For normal citizens, it takes a long time to save for a down payment on a house. Having a simple gourmet coffee for the lukewarm in-office drip is not that simple. As you hope to set aside a few dollars a day will magically compound into enough money to buy our piece of the American Dream.
Just when we think that we’ve saved enough funds to make even the minimum 3% down payment, we’re struck with another round of expenses: closing costs.
This typically amounts to 3 to 6 percent of the purchase price. Taxes causes the broad range of percentage. Buying a house means paying taxes and sometimes transfer fees upfront, at the closing. The other costs like settlement costs will go to your attorney, title insurance company, and lender. The biggest beneficiary here is the government – city, county, and state.
According to Bankrate.com, closing costs increased 6% last year and now average $2,539 on a $200K loan, originator fees (i.e. lender commissions) also increased 9% to $1,877, while appraisal fees rose 1% to $662. Although Bankrate.com did not factor real estate taxes and transfer fees into its analysis, which accounts for the discrepancy between its estimate and the more general 3 to 6 percent estimate.

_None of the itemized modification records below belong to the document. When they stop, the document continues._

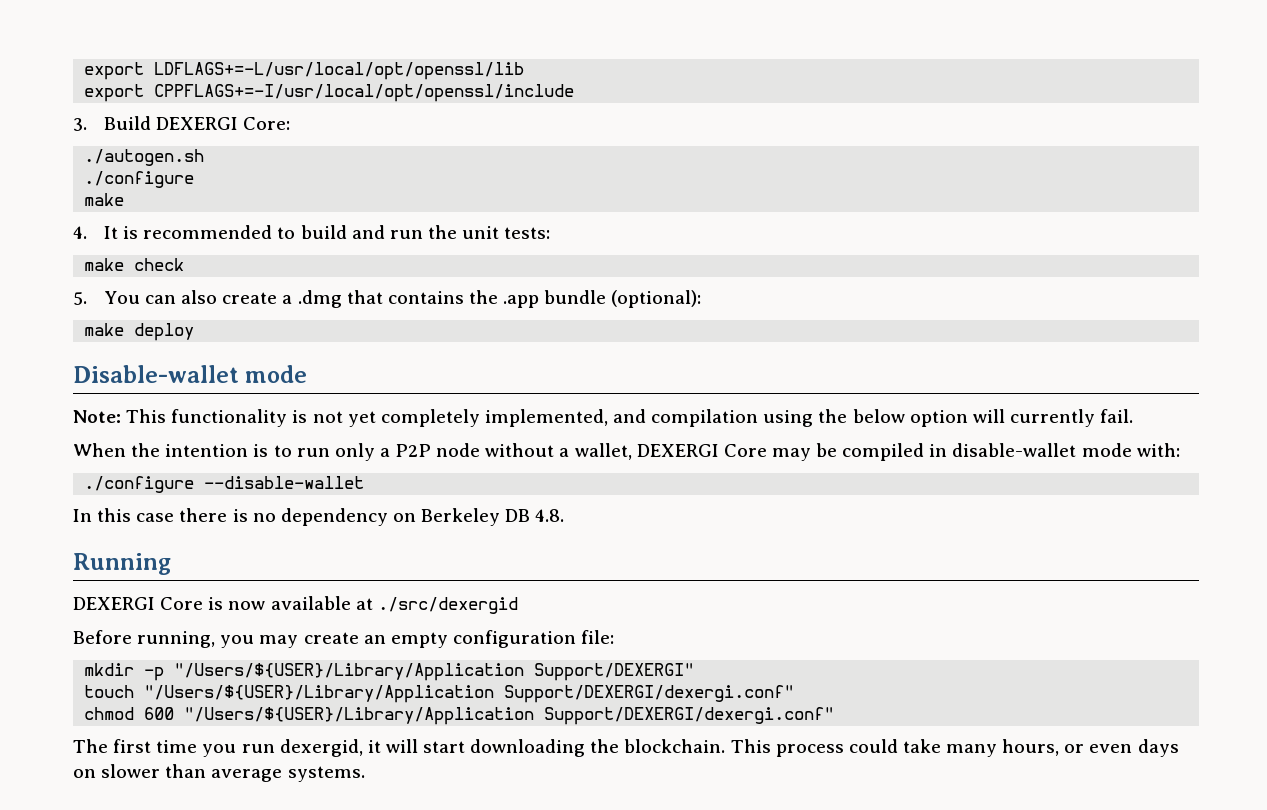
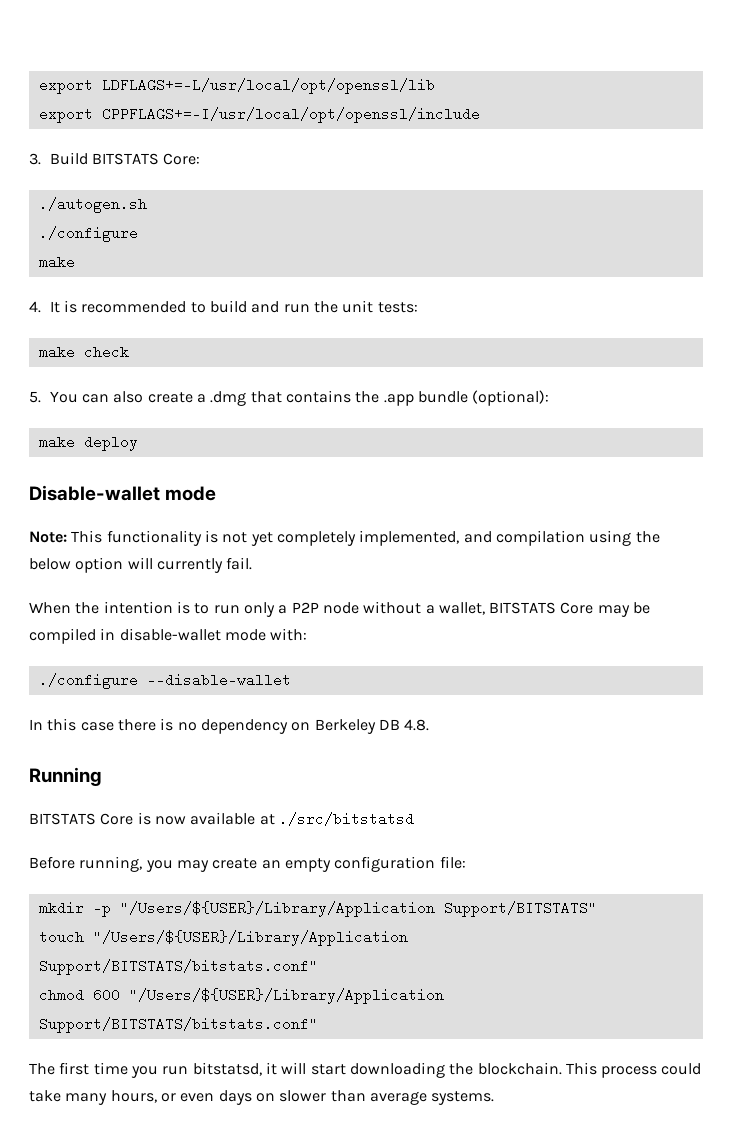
- 3. Build DEXERGI Core:
+ 3. Build BITSTATS Core:
- When the intention is to run only a P2P node without a wallet, DEXERGI Core may be compiled in disable-wallet mode with:
+ When the intention is to run only a P2P node without a wallet, BITSTATS Core may be compiled in disable-wallet mode with:
- DEXERGI Core is now available at ./src/dexergid
+ BITSTATS Core is now available at ./src/bitstatsd
- mkdir -p "/Users/${USER}/Library/Application Support/DEXERGI"
+ mkdir -p "/Users/${USER}/Library/Application Support/BITSTATS"
- touch "/Users/${USER}/Library/Application Support/DEXERGI/dexergi.conf"
+ touch "/Users/${USER}/Library/Application Support/BITSTATS/bitstats.conf"
- chmod 600 "/Users/${USER}/Library/Application Support/DEXERGI/dexergi.conf"
+ chmod 600 "/Users/${USER}/Library/Application Support/BITSTATS/bitstats.conf"
- The first time you run dexergid, it will start downloading the blockchain.
+ The first time you run bitstatsd, it will start downloading the blockchain.

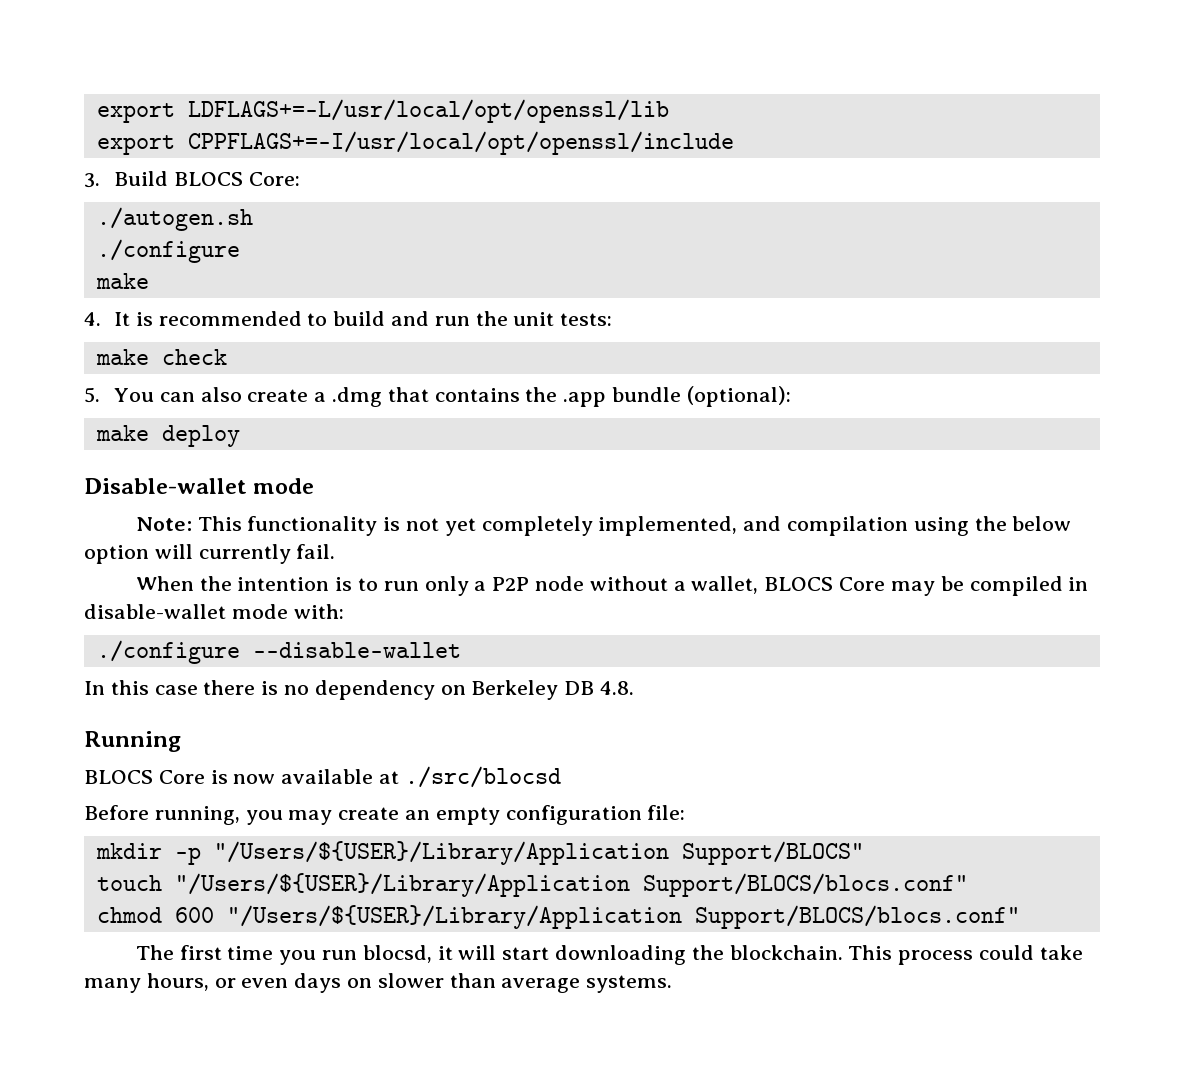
- 3. Build BITSTATS Core:
+ 3. Build BLOCS Core:
- When the intention is to run only a P2P node without a wallet, BITSTATS Core may be compiled in disable-wallet mode with:
+ When the intention is to run only a P2P node without a wallet, BLOCS Core may be compiled in disable-wallet mode with:
- BITSTATS Core is now available at ./src/bitstatsd
+ BLOCS Core is now available at ./src/blocsd
- mkdir -p "/Users/${USER}/Library/Application Support/BITSTATS"
+ mkdir -p "/Users/${USER}/Library/Application Support/BLOCS"
- touch "/Users/${USER}/Library/Application Support/BITSTATS/bitstats.conf"
+ touch "/Users/${USER}/Library/Application Support/BLOCS/blocs.conf"
- chmod 600 "/Users/${USER}/Library/Application Support/BITSTATS/bitstats.conf"
+ chmod 600 "/Users/${USER}/Library/Application Support/BLOCS/blocs.conf"
- The first time you run bitstatsd, it will start downloading the blockchain.
+ The first time you run blocsd, it will start downloading the blockchain.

Everyone has something to do at the closing. Every real estate transaction has their fair share of the closing costs. Meaning the title company prints multiple checks to pay the brokers, the surveyor, the attorneys, the courier, and anyone else who can stake a claim against the property or its owner, even the decorators and contractors during the staging of the property gets a payday at closing.
Closing costs may vary by location which makes it more confusing. Added fees, sometimes called transfer taxes or impact fees, can be implemented by any state, city, and county that has the authority to do so. It’s a money grab.

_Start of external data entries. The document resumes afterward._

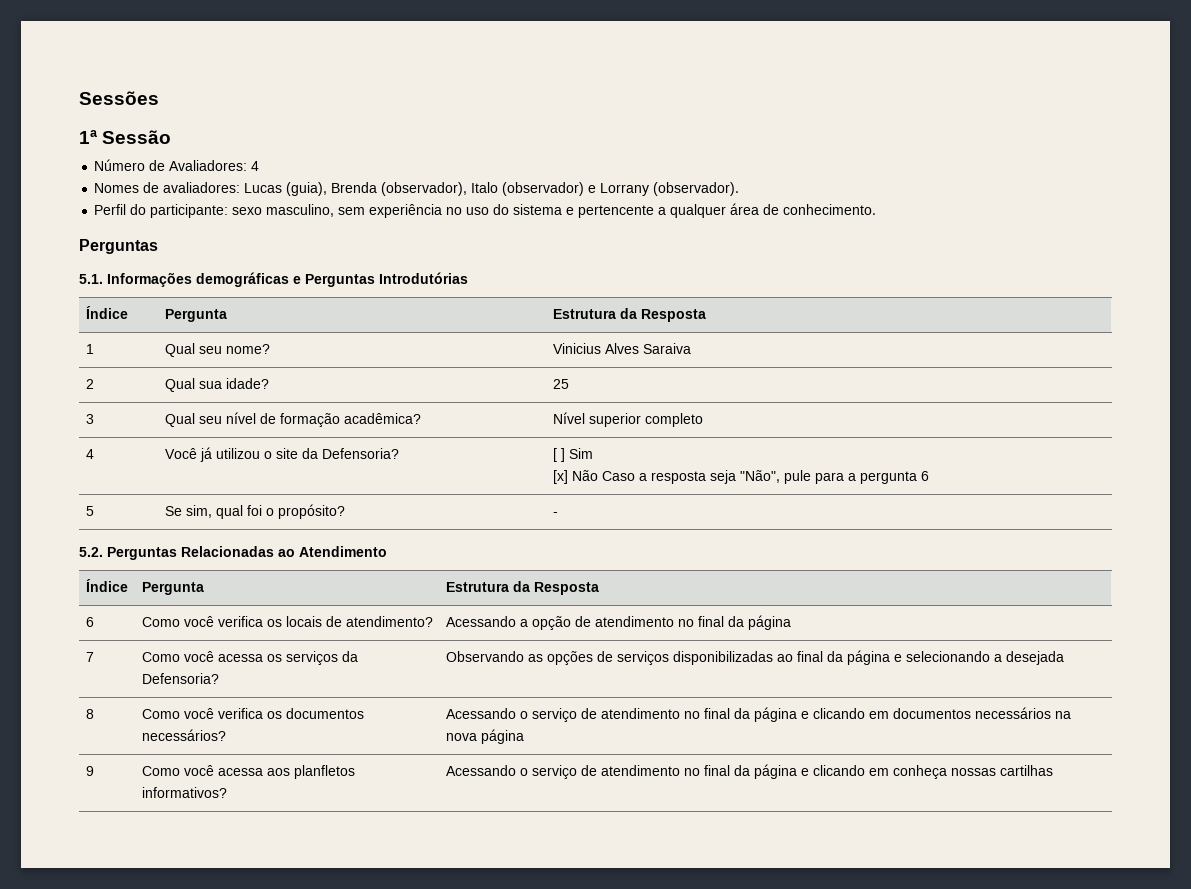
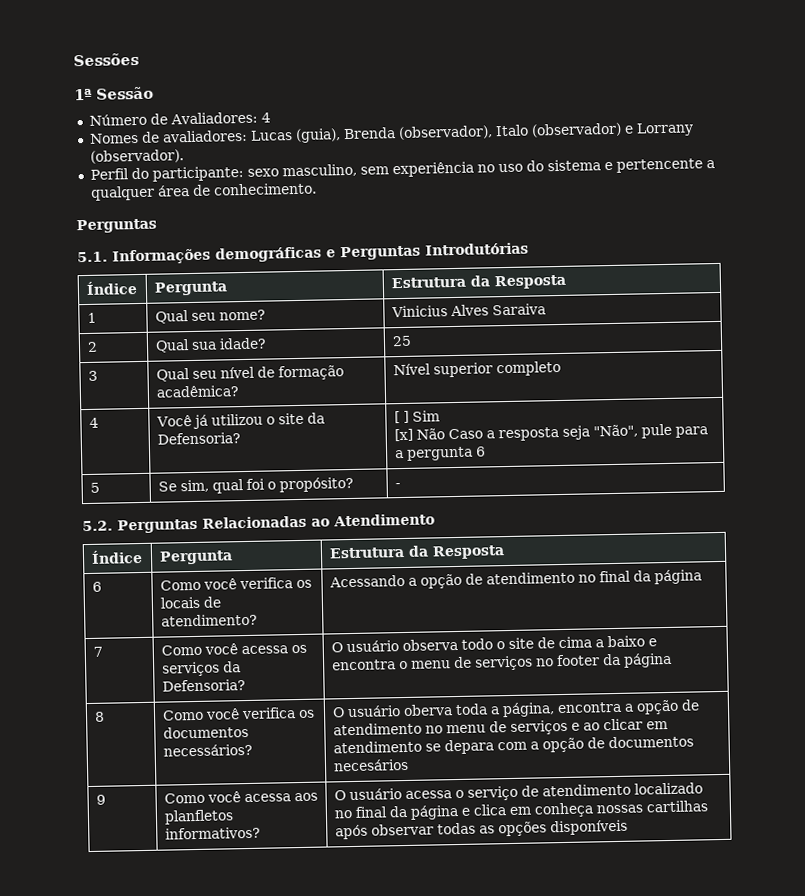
- 7 | Como você acessa os serviços da Defensoria? | Observando as opções de serviços disponibilizadas ao final da página e selecionando a desejada
+ 7 | Como você acessa os serviços da Defensoria? | O usuário observa todo o site de cima a baixo e encontra o menu de serviços no footer da página
- 8 | Como você verifica os documentos necessários? | Acessando o serviço de atendimento no final da página e clicando em documentos necessários na nova página
+ 8 | Como você verifica os documentos necessários? | O usuário oberva toda a página, encontra a opção de atendimento no menu de serviços e ao clicar em atendimento se depara com a opção de documentos necesários
- 9 | Como você acessa aos planfletos informativos? | Acessando o serviço de atendimento no final da página e clicando em conheça nossas cartilhas
+ 9 | Como você acessa aos planfletos informativos? | O usuário acessa o serviço de atendimento localizado no final da página e clica em conheça nossas cartilhas após observar todas as opções disponíveis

According to Bankrate.com, Texas has the highest closing costs in the country while Nevada has the lowest.
Don’t you worry because some closing costs are negotiable: attorney fees, commission rates, recording costs, and messenger fees. You can check out your lender’s good-faith estimate for an itemized list of fees. Then use your GFE to comparison shop with other lenders. GFE or good faith estimate is a form that lists basic information about the terms of a mortgage loan for which you’ve applied. The GFE includes the estimated costs for the mortgage loan. It provides you with basic information about the loan, which helps you compare offers, understand the real cost of the loan, and make an informed decision about choosing a loan. The lender must provide you with a GFE within three business days of receiving your application or other required information. You can be charged a credit report fee before receiving a GFE. But, you can’t be charged any other fees until you get the GFE and indicate that you want to proceed with the mortgage loan.

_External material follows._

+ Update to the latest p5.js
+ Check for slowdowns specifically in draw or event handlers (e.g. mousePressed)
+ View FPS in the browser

But don’t despair, there are ways to avoid the added expenses:
Look for a loyalty program.
You can use the bank to finance your purchase. Some banks offer customers help with their closing costs. For example, Bank of America offers to reduce origination fees for preferred reward members. It’s the bank’s way of offering a reward for being a loyal customer.
Close at the end of the month.
Reduce the closing cost when you schedule your closing at the end of the month. Let’s say you close at the beginning of the month; you may still need to pay the per diem interest from the 5th to the 30th. But if you close on the 29th, you will just have to pay for only one day of interest.
Get the seller to pay.
It’s a good way to seal the deal – and a tax-deductible expense for the seller. Most loans allow sellers to contribute up to 6 percent of the sale price to the buyer as a closing cost credit. But don’t expect this to happen much in hot markets where inventory is limited.
Wrap the closing costs into the loan.
It’s a way to get into the house with less cash up front, although lenders charge more for this. You need this if you really don’t have the cash.
Join the army.
Being a military member, they get to have closing-cost benefits that are often overlooked. Service members and veterans may qualify for funds to help them purchase a home. Take not that these benefits are not limited to the VA loan. Better do the necessary research to make sure you get everything you are entitled to.
Join a union.
AFL-CIO members get closing cost discounts and rebates of up to $2,500 on real estate transactions when they get a mortgage through Chase. But only if they live in New York.